### Your assignment
Collect all lines from the records below that include the word "Tailwind".

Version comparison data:
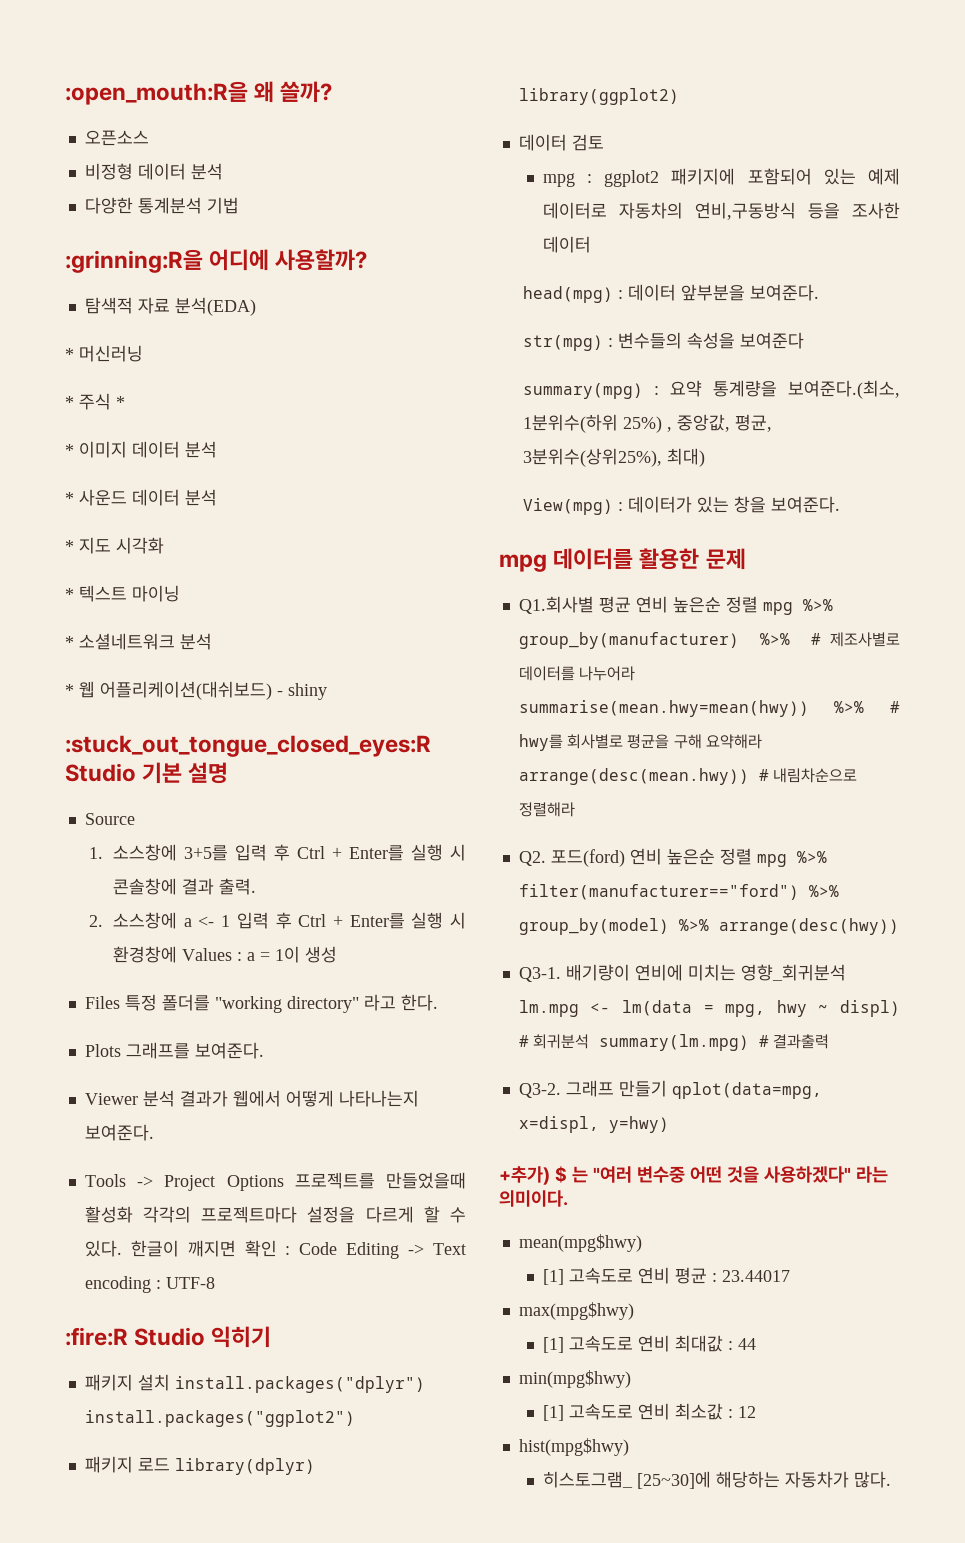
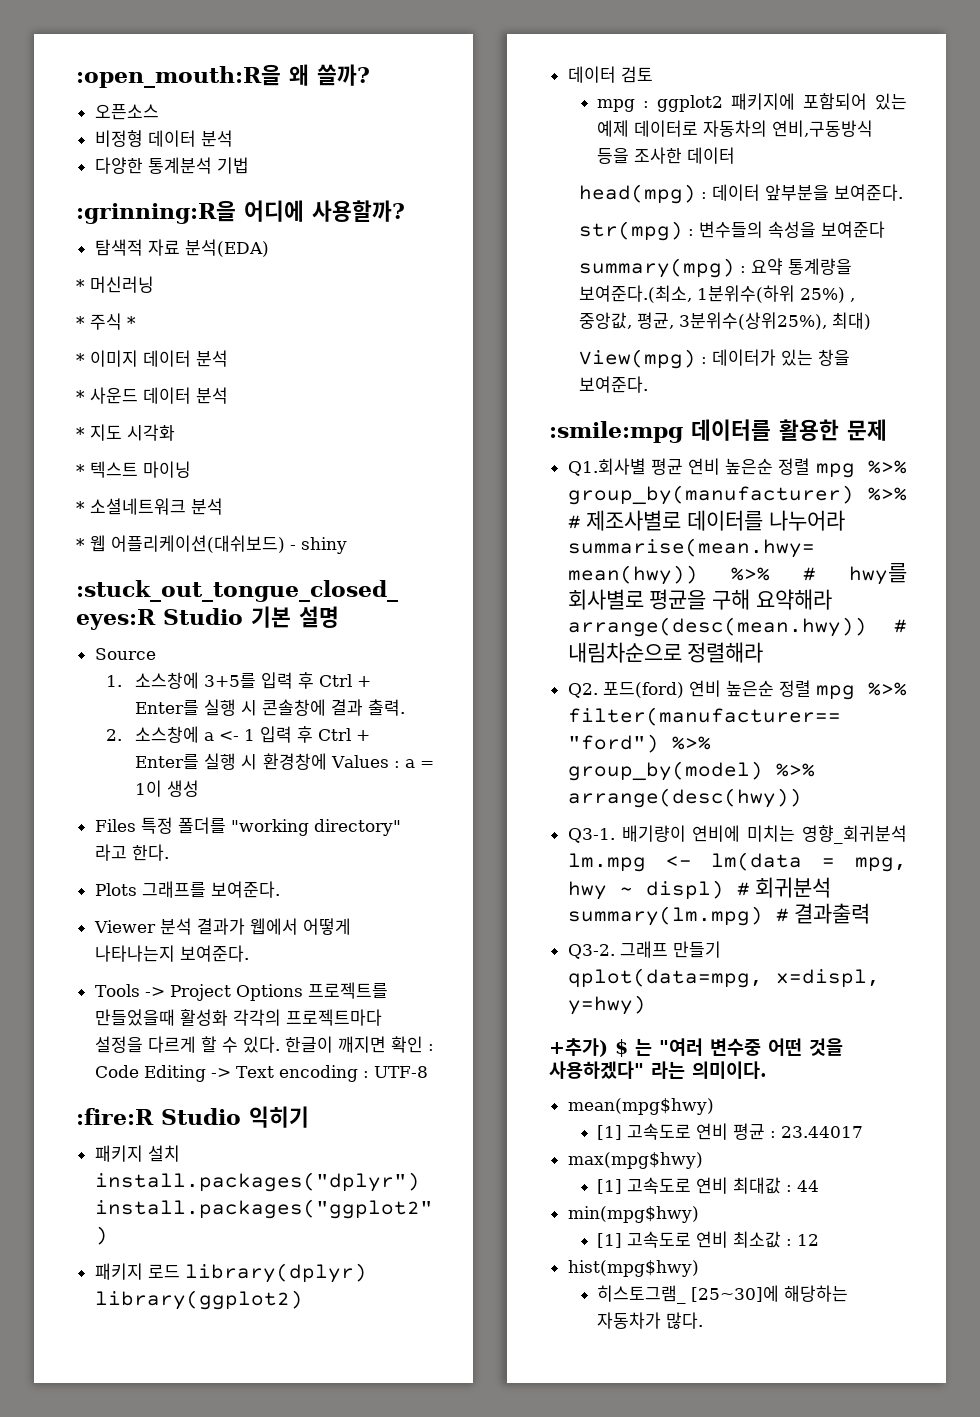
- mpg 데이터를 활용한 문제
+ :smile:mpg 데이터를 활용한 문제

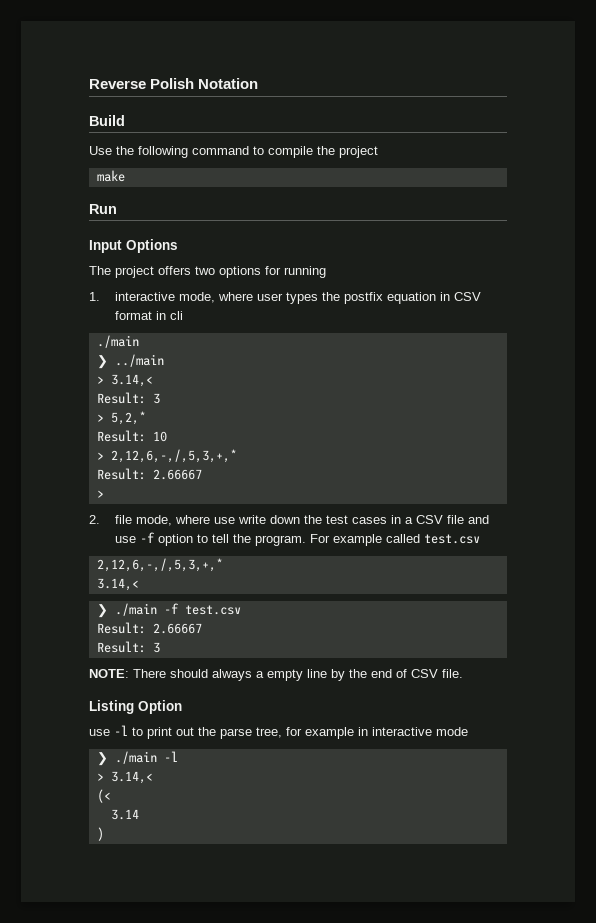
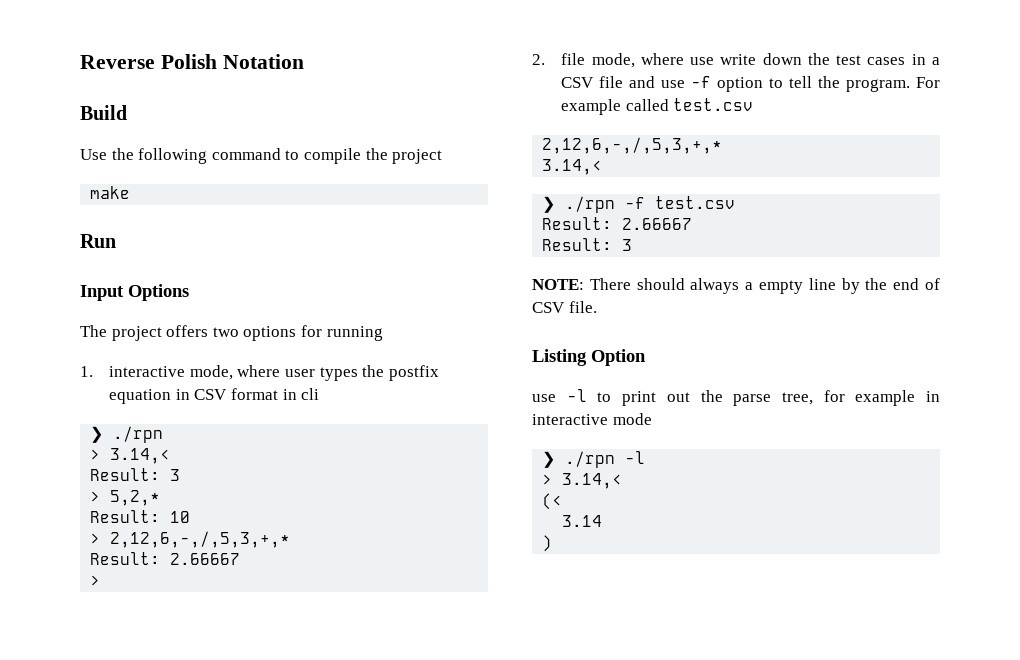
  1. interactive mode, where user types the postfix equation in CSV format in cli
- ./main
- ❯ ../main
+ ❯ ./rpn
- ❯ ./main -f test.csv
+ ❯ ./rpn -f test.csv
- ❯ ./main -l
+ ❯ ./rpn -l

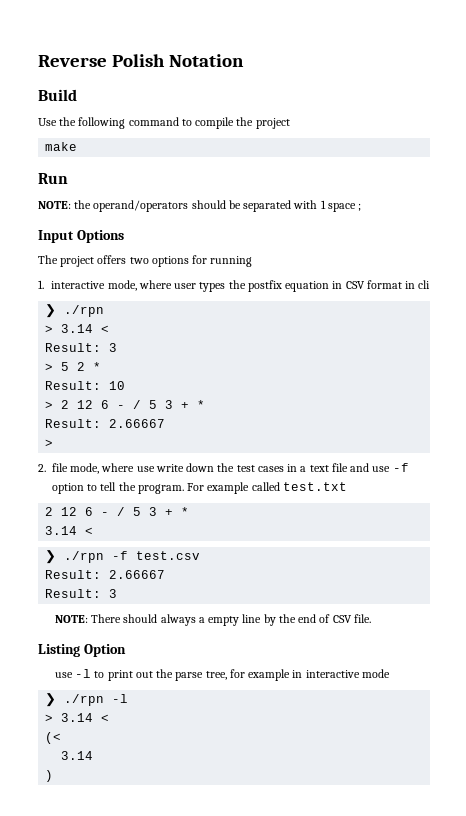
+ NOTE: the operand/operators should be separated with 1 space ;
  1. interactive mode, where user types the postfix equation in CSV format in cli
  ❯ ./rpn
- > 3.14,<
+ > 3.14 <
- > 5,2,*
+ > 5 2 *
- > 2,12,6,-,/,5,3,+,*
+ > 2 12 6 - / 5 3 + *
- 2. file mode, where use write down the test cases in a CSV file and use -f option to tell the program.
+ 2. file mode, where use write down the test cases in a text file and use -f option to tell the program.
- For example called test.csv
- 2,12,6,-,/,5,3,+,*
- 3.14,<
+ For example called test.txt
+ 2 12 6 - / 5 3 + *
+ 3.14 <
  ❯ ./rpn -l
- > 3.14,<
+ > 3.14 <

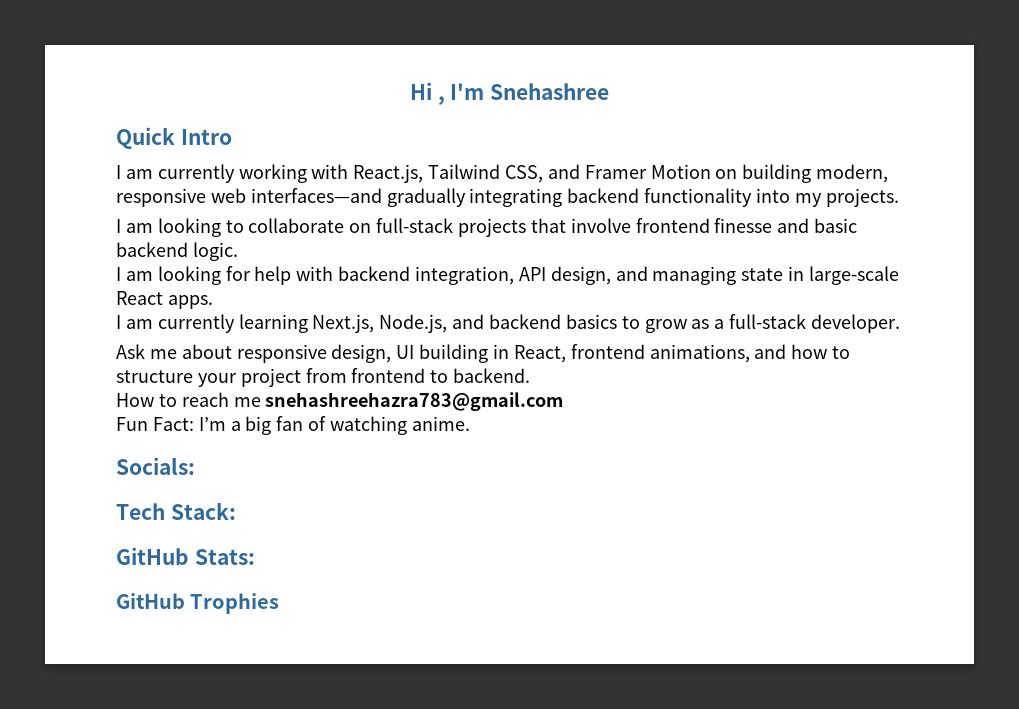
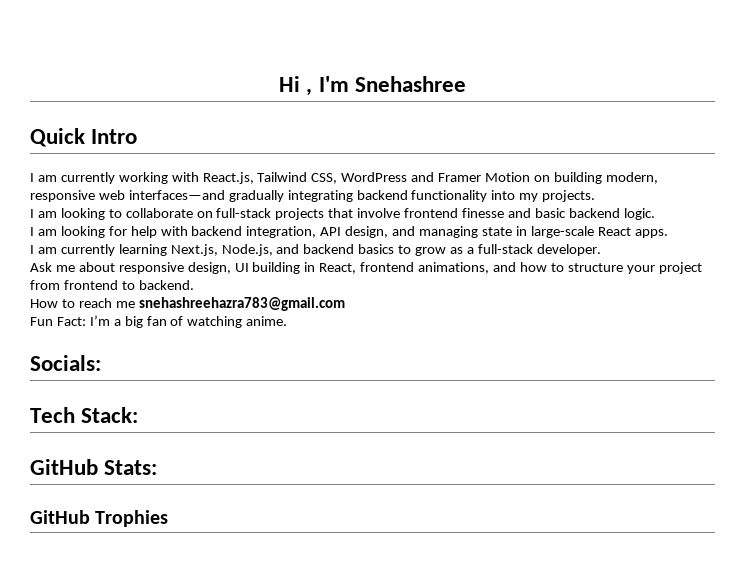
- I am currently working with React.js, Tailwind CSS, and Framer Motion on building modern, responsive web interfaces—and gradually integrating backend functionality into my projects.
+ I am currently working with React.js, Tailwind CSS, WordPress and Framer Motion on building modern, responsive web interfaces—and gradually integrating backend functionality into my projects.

### Task result
- I am currently working with React.js, Tailwind CSS, and Framer Motion on building modern, responsive web interfaces—and gradually integrating backend functionality into my projects.
+ I am currently working with React.js, Tailwind CSS, WordPress and Framer Motion on building modern, responsive web interfaces—and gradually integrating backend functionality into my projects.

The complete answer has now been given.